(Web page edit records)
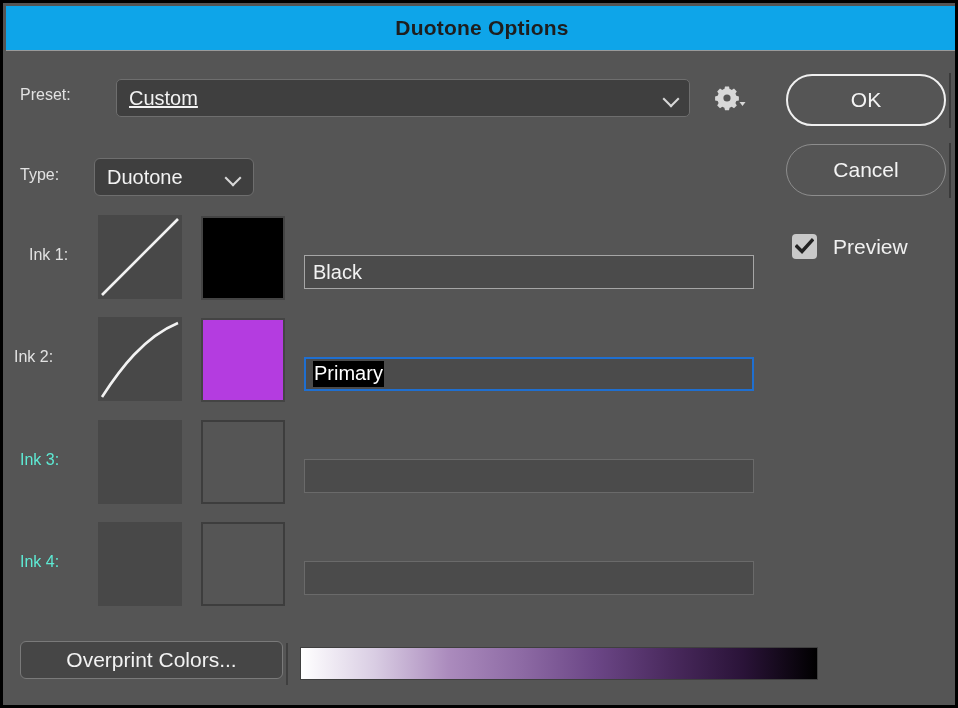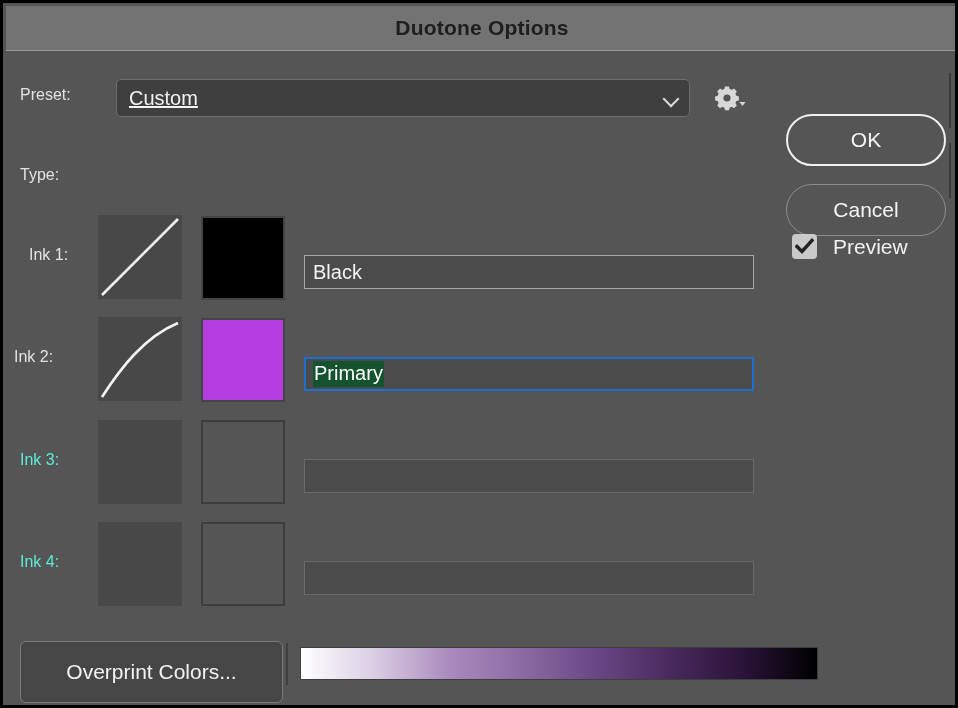"Duotone Options" .titlebar { background: #737373 -> #0ea5e9 }
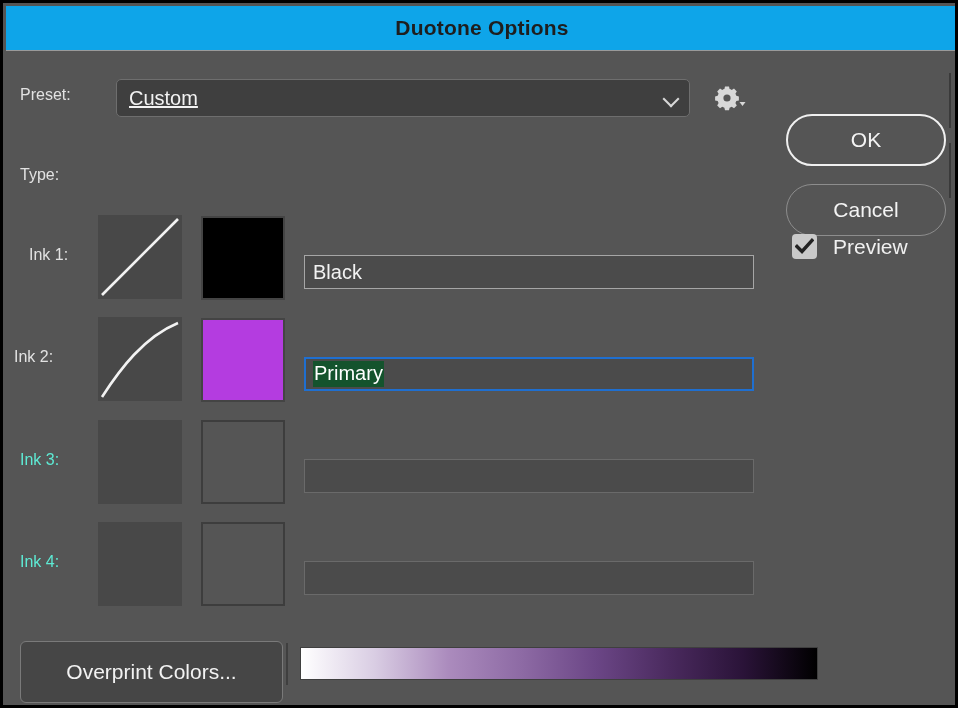"OK" .btn-pill { margin-top: 40px -> none }
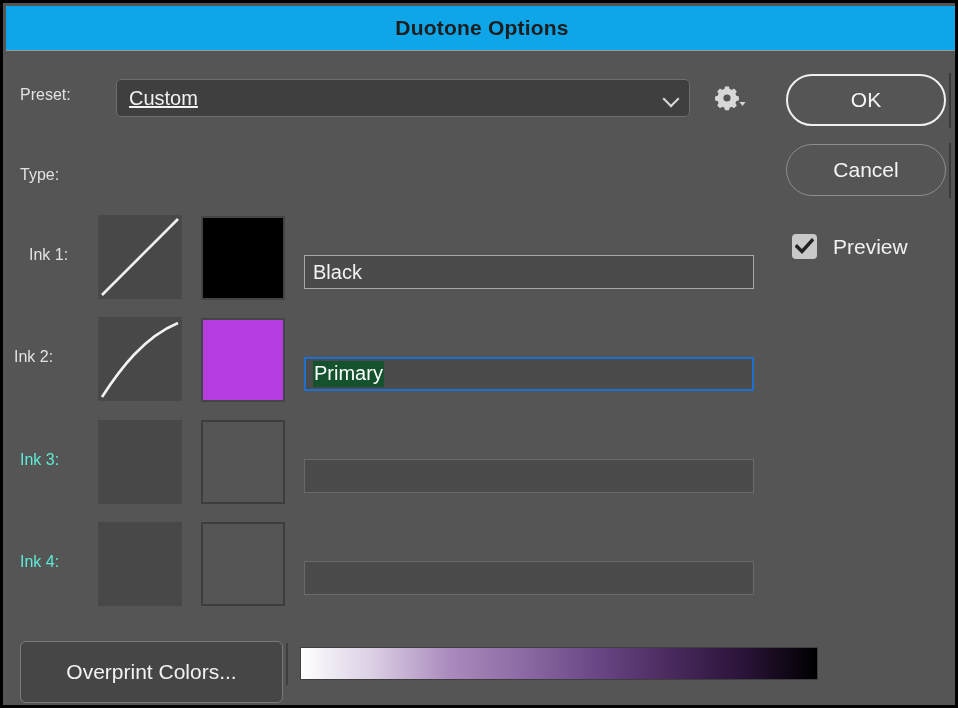"Duotone" div.type-select { html: none -> <div> <span>Duotone</span> <span></span> </div> }
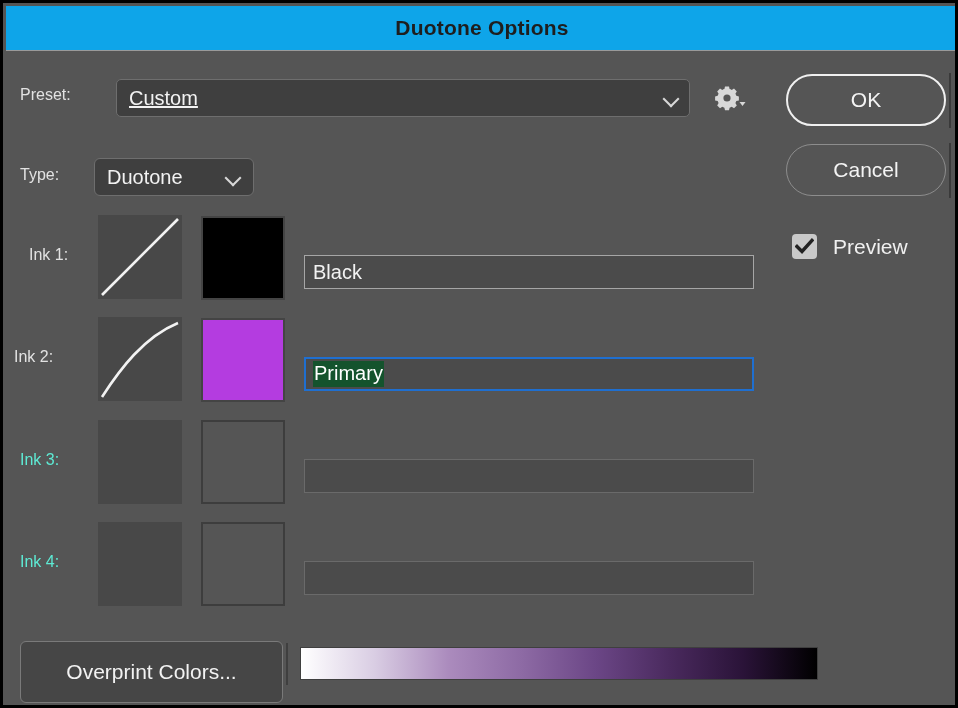"Primary" .ink-field.focused .txt { background: #14532d -> #000000 }
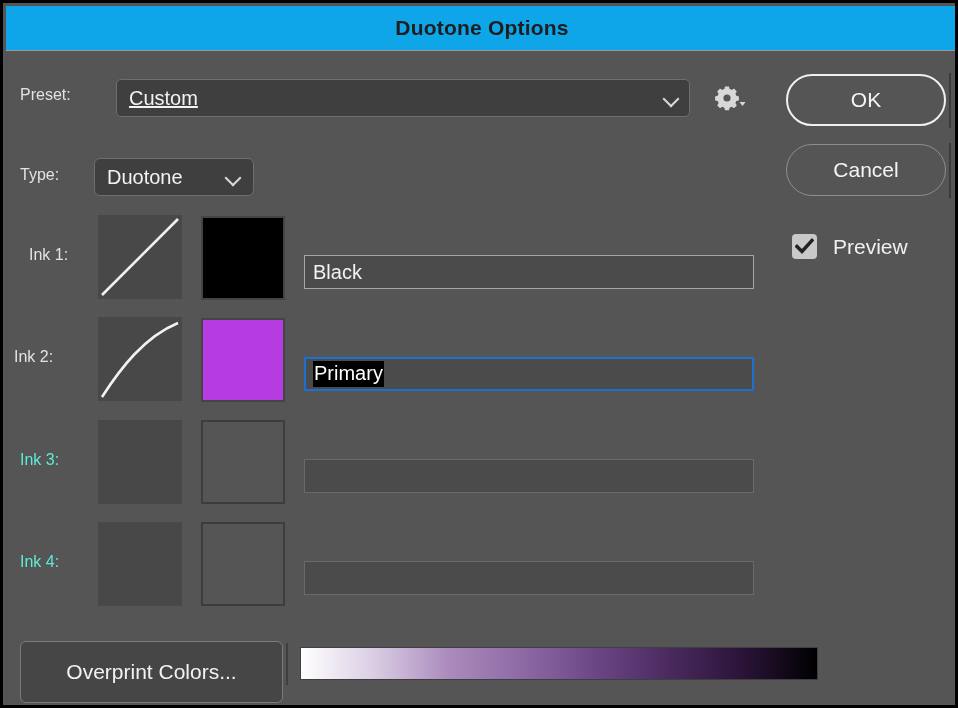"Overprint Colors..." .overprint-btn { height: 62px -> 38px }
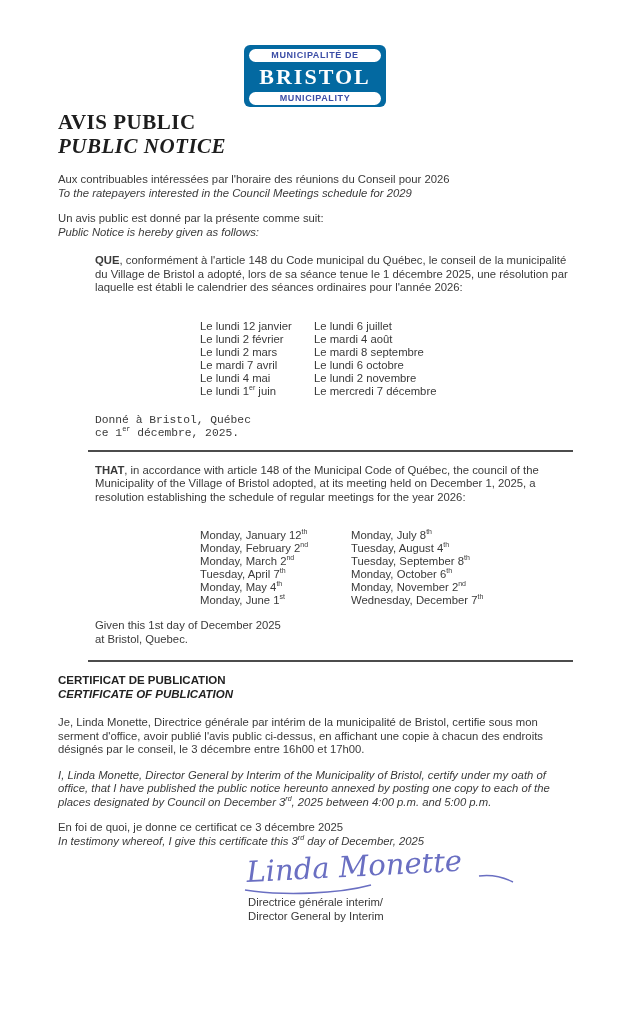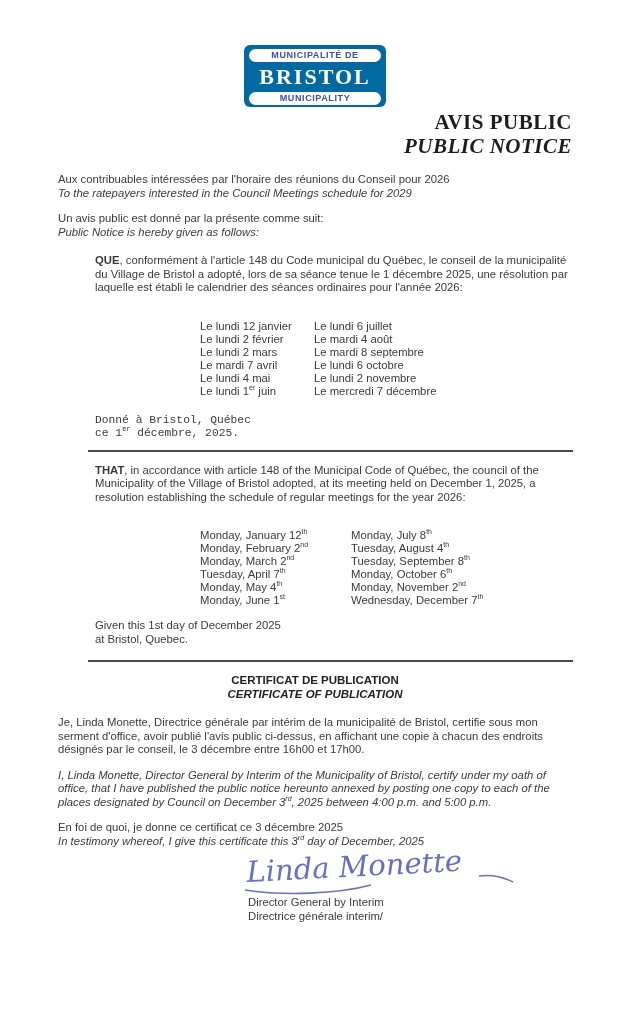"AVIS PUBLIC" .doc-title { text-align: right -> left }
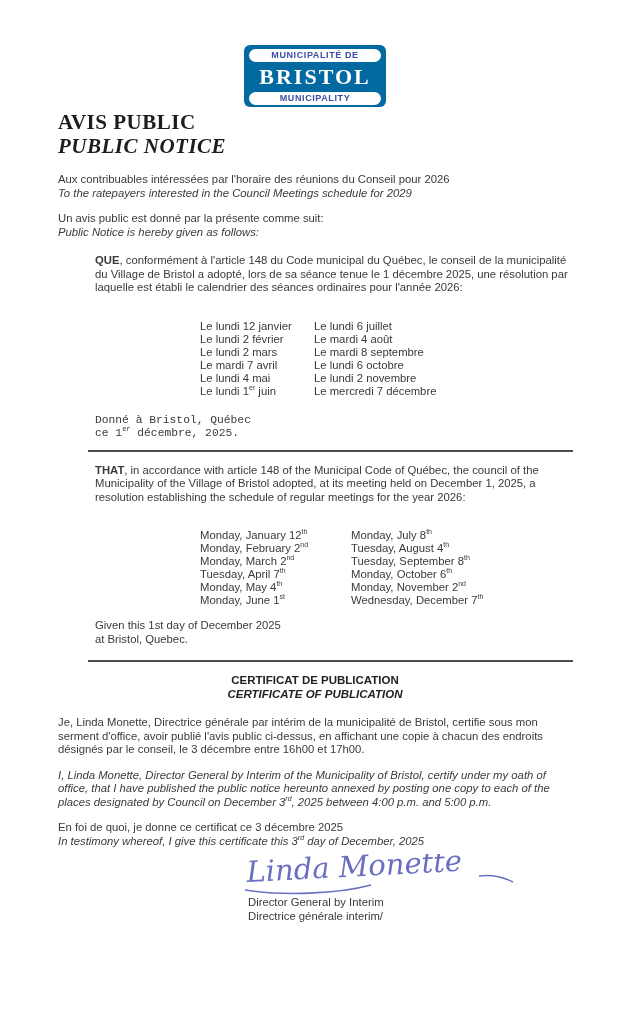"CERTIFICAT DE PUBLICATION" .cert-heading { text-align: center -> left }
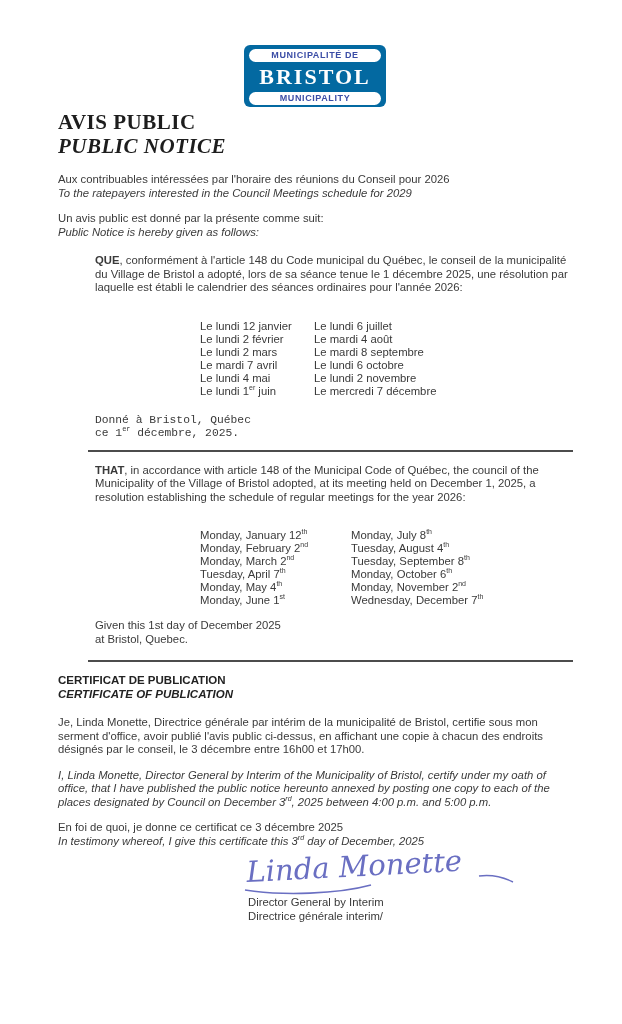"Director General by Interim" div { order: before "Directrice générale interim/" -> after "Directrice générale interim/" }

» **Exercise requirements**:
Could you output exactly the lines above, from the line with "html: none ->" up to and including the line with "text-align: right ->", and nothing else, skipping the pictures?

» **Solution to this task**:
"Duotone" div.type-select { html: none -> <div> <span>Duotone</span> <span></span> </div> }
"Primary" .ink-field.focused .txt { background: #14532d -> #000000 }
"Overprint Colors..." .overprint-btn { height: 62px -> 38px }
"AVIS PUBLIC" .doc-title { text-align: right -> left }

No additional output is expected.